For the nine-month period (year-to-date) ended Oct. 31, net sales increased 17% to $1.2 million versus $1.087 million. On a constant-exchange-rate basis, net sales rose 14% and comparable worldwide store sales rose 6%. Net earnings increased 4% to $105 million compared with $100 million.
“We are delighted with the dramatically improving sales trends we’ve seen in the U.S. this year, characterized by extraordinary growth in diamond jewelry sales, as well as strength in a number of international markets,” said Michael J. Kowalski, chairman and chief executive officer. “And we are excited with the continued exceptional results in our e-commerce business. However, our business in Japan has performed below our expectations, largely due to especially weak sales of silver jewelry, although we believe product introductions will contribute to improved trends.”

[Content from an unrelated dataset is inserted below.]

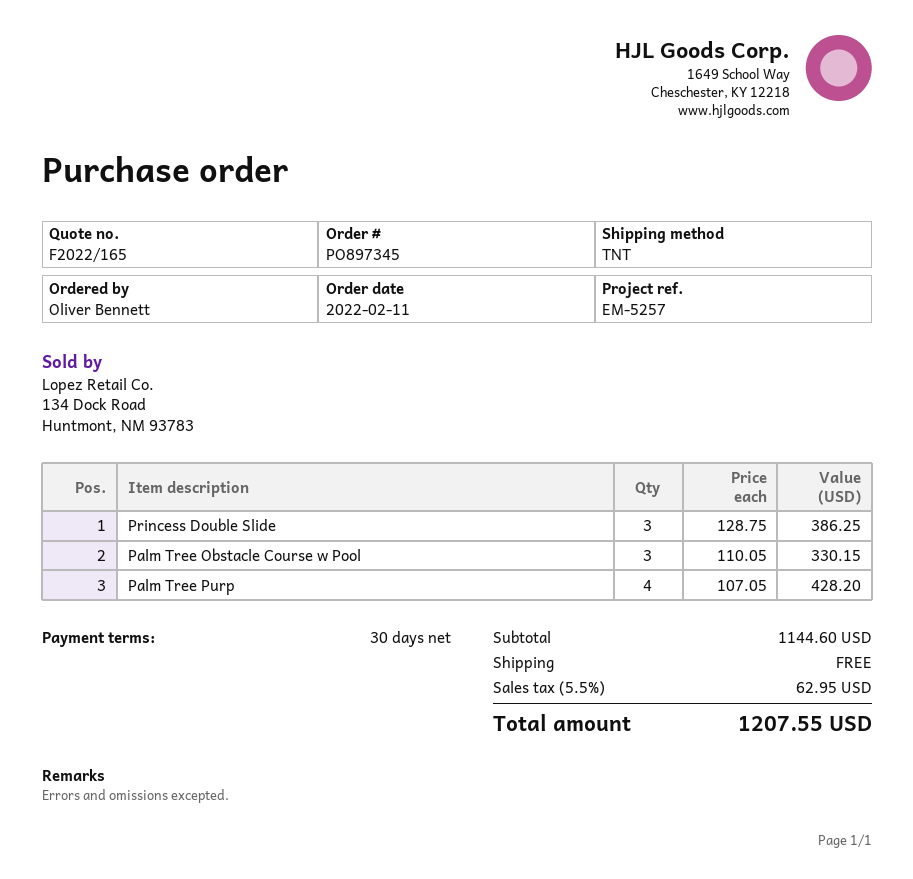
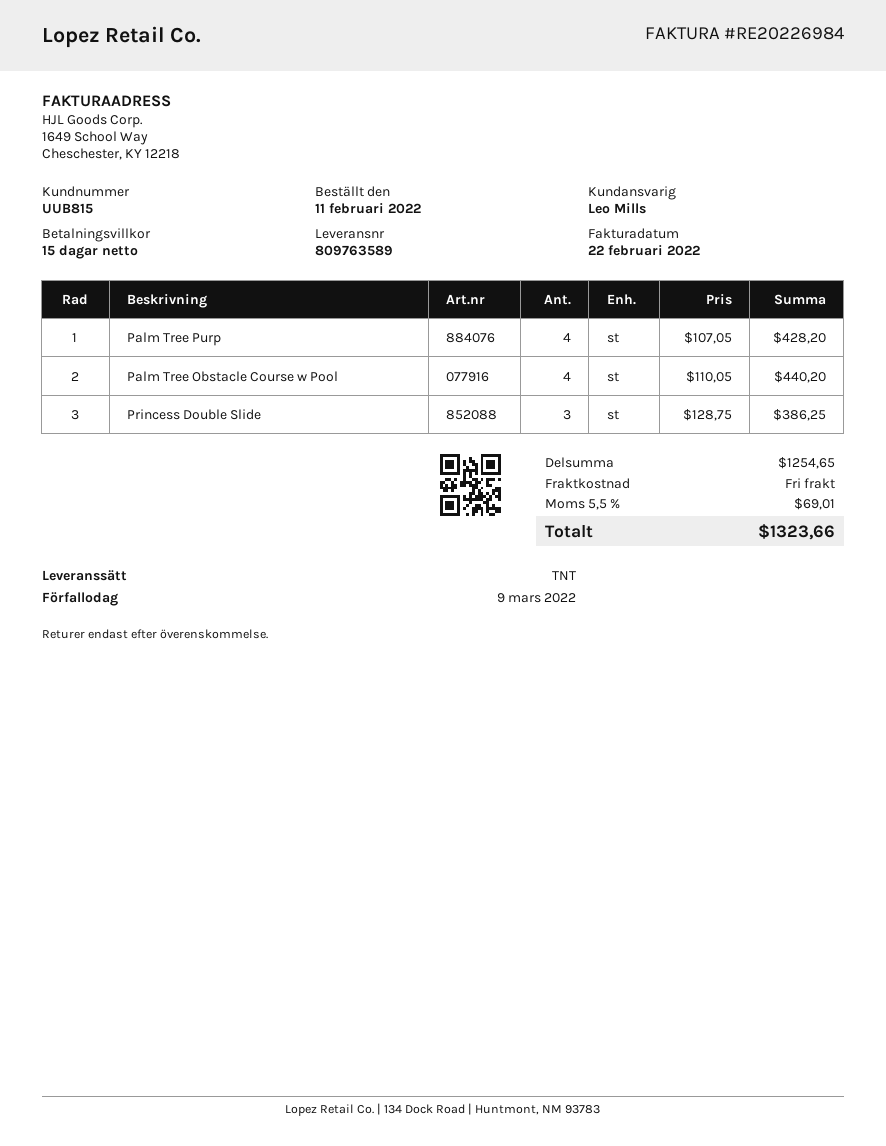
payment terms: 30 days -> 15 days
Palm Tree Obstacle Course w Pool: 3 x 110.05 = 330.15 -> 4 x 110.05 = 440.20
subtotal: 1144.60 -> 1254.65
tax: 5.5% = 62.95 -> 5.5% = 69.01
total: 1207.55 -> 1323.66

Sales performance in Tiffany’s four channels of distribution was as follows:
· U.S. Retail sales in the third quarter rose 20% to $202million and year-to-date sales rose 13% to $589 million. On a comparable store basis, sales in the quarter rose 16% (up 16% in branch stores and 15% in Tiffany’s New York flagship store) and in the year-to-date rose 9% (up 10% in branch stores and 4% in the flagship store). Comparable store sales growth in the quarter and year-to-date was generated by an increased average transaction amount and an increased number of transactions. Year-to-date, the Company opened a new store in Coral Gables, Florida and new stores in Walnut Creek and Palm Desert, California, and converted a wholesale-trade location in Guam to a company-operated TIFFANY & CO. store.
· International Retail sales increased 11% to $173 million in the third quarter and 12% to $508 million in the year-to-date. On a constant-exchange-rate basis, total International Retail sales increased 5% in the third quarter and 6% in the year-to-date; on that basis, comparable retail store sales in Japan declined 3% and 1% (total retail sales in Japan increased fractionally and 3%), in other Asia-Pacific markets rose 25% and 10% and in Europe rose 10% and 11%. Year-to-date, the Company has opened two department store retail locations and relocated an older one in Japan, and opened retail locations in Korea, Mexico, and Brazil. In the fourth quarter, the Company expects to open an additional retail location in Japan.
· Direct Marketing sales in the third quarter rose 5% to $39 million and year-to-date sales rose 10% to $120.5 million. Combined Internet/catalog sales increased 23% in the quarter and 22% in the year-to-date due to continued strength in e-commerce sales. Business sales declined 19% in the quarter and 6% in the year-to-date, reflecting the company’s previously-announced decision to leave the market for employee service award programs. The Company will continue to offer a range of business gifts, event-related trophies and other awards.
· Specialty Retail sales were $14.4 million in the third quarter and $50 million in the year-to-date. In both the prior year’s quarter and year-to-date, sales were $3.9 million, which is not fully comparative due to the consolidated net sales of Little Switzerland, Inc. which Tiffany acquired in October 2002.